■ TRY IT
Find every line below that contains the word "table" and copy it out.
_____
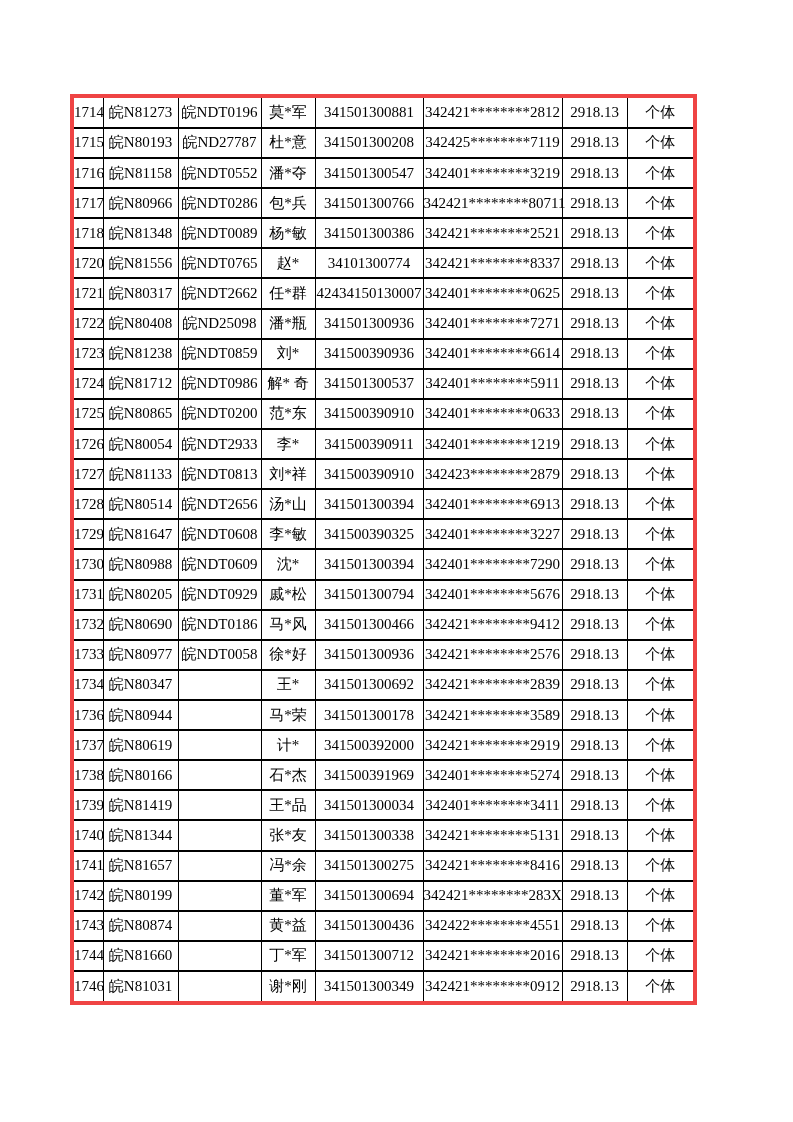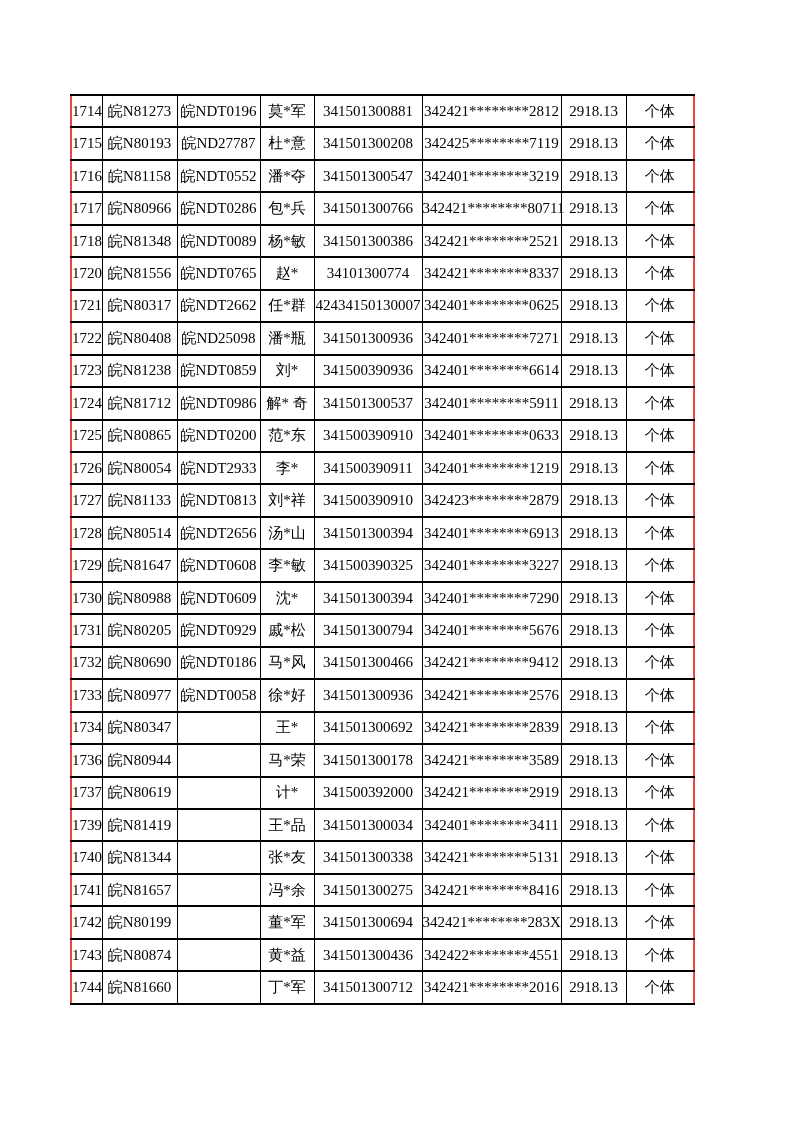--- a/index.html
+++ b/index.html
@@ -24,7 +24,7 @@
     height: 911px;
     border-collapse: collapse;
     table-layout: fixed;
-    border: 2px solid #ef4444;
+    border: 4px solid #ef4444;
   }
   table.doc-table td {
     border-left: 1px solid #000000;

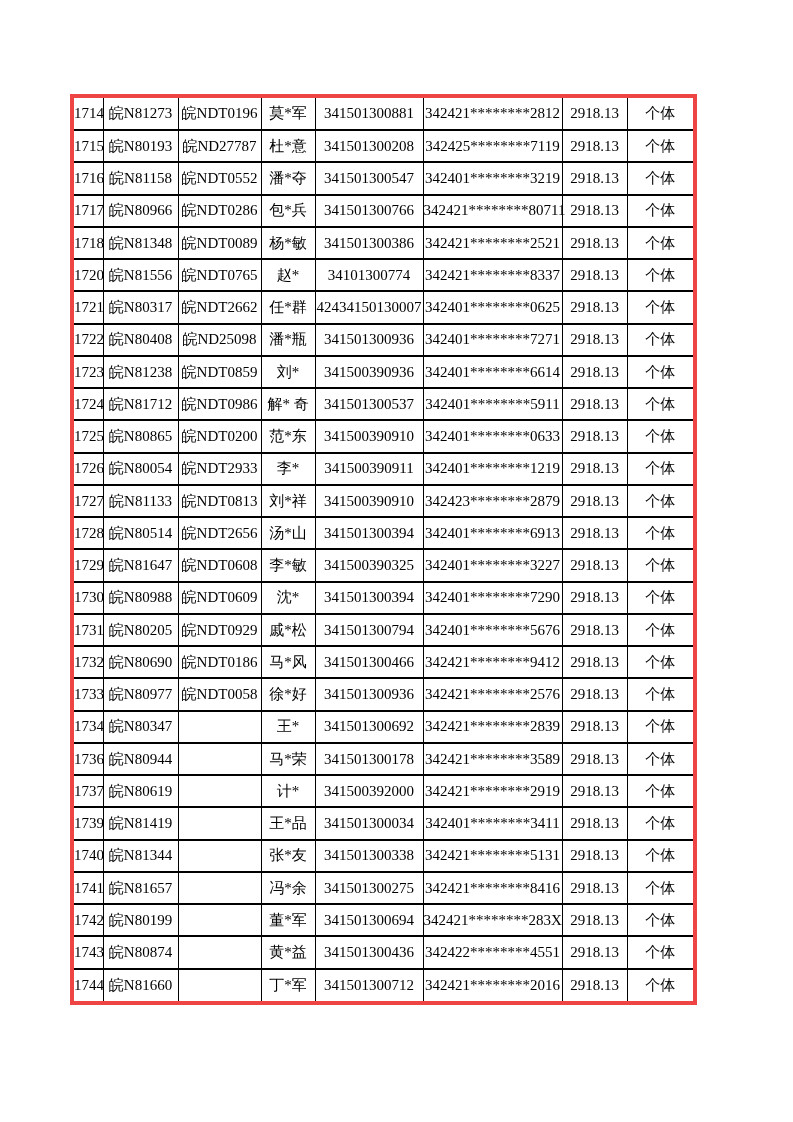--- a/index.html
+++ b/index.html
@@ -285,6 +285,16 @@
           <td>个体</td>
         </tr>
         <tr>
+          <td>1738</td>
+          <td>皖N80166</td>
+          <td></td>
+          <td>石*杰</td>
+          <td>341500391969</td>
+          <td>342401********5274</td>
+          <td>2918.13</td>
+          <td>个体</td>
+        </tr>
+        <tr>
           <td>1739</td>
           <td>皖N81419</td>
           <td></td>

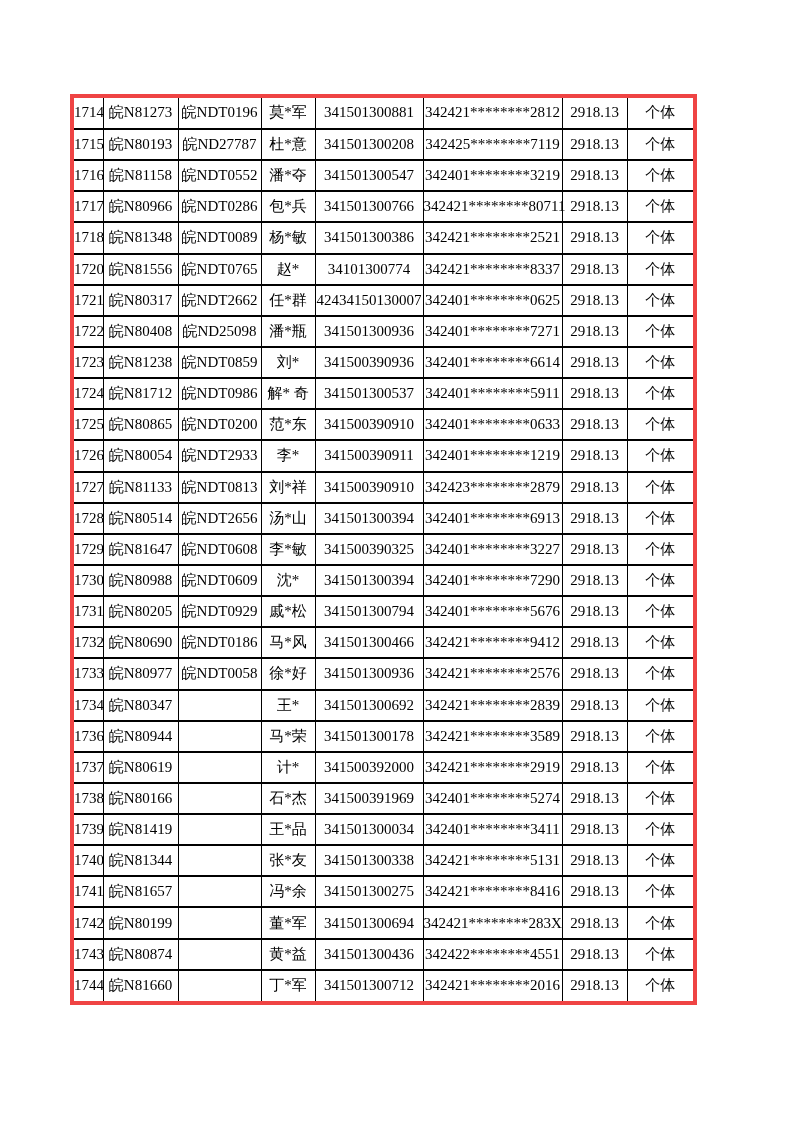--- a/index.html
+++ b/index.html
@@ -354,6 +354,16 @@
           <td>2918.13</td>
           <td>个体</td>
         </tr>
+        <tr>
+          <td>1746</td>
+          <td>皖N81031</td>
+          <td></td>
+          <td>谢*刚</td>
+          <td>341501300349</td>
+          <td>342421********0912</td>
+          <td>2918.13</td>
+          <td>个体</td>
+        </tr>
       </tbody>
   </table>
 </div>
_____
■ RESPONSE TO THIS EXERCISE
     table-layout: fixed;
   table.doc-table td {
   </table>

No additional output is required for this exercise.